# INSTRUCTIONS TO FOLLOW
From the records that follow, give the number of lines that include the word "border", with no further words.

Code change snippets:
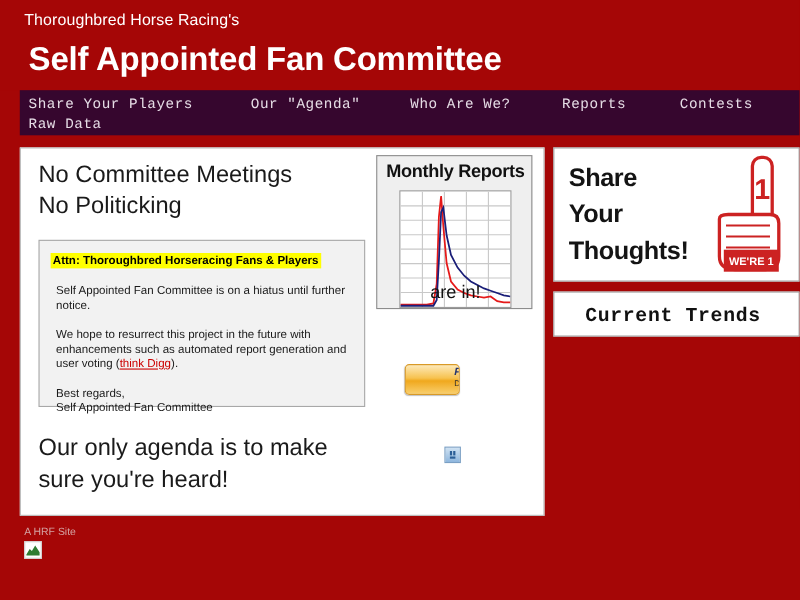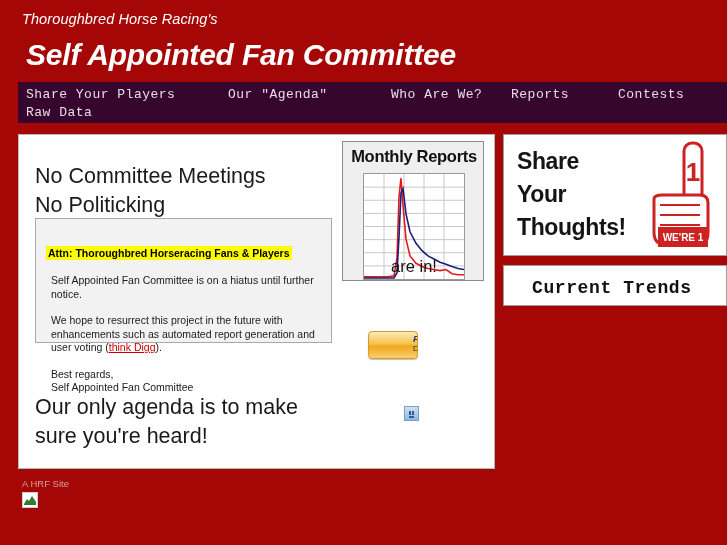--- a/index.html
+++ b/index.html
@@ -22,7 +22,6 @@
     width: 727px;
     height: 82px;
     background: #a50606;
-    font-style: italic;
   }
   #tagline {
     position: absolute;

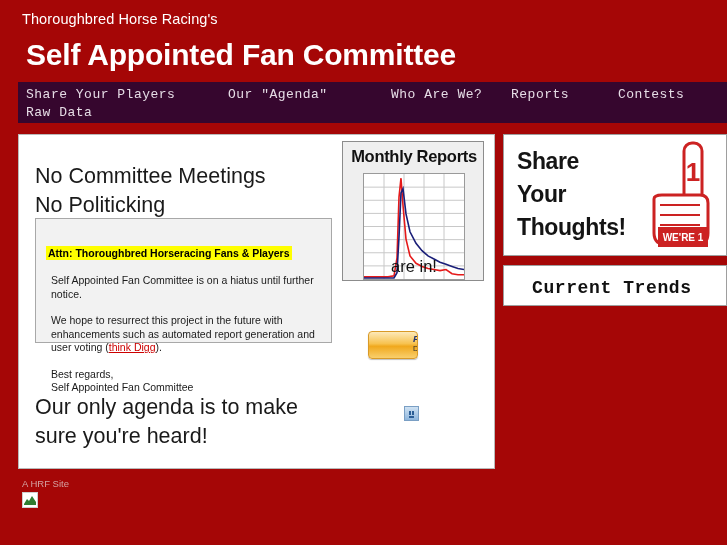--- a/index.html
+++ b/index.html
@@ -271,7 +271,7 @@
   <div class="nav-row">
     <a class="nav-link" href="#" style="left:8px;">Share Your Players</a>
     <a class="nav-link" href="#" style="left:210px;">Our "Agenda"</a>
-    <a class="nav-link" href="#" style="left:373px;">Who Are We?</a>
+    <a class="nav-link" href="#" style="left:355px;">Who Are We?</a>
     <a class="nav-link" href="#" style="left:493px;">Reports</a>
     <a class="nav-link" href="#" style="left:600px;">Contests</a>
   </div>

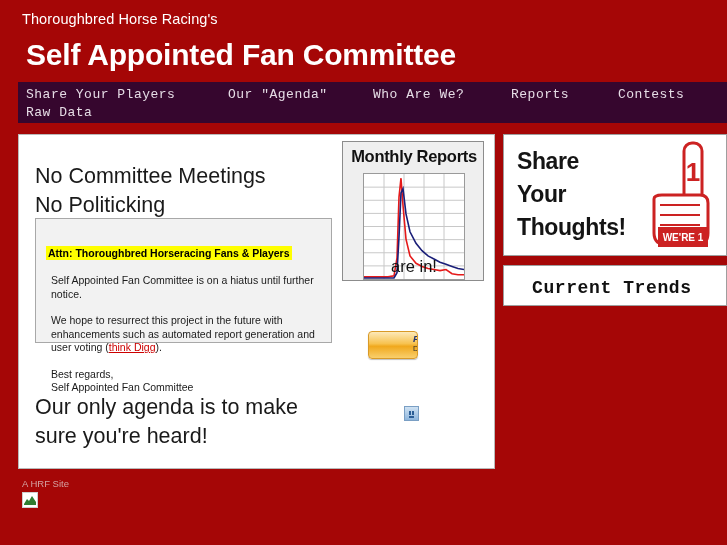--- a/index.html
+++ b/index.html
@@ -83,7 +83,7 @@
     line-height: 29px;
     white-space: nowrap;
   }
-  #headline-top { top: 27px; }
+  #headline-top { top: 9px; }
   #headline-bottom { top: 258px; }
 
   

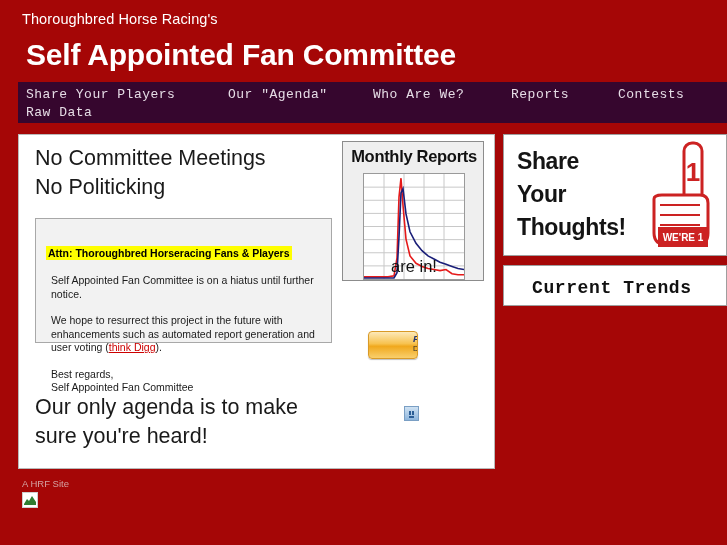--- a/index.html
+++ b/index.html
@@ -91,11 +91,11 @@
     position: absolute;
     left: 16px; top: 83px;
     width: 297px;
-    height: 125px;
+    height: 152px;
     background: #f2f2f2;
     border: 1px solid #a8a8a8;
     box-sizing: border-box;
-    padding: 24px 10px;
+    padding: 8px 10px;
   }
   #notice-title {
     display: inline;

# WORKED SOLUTION
2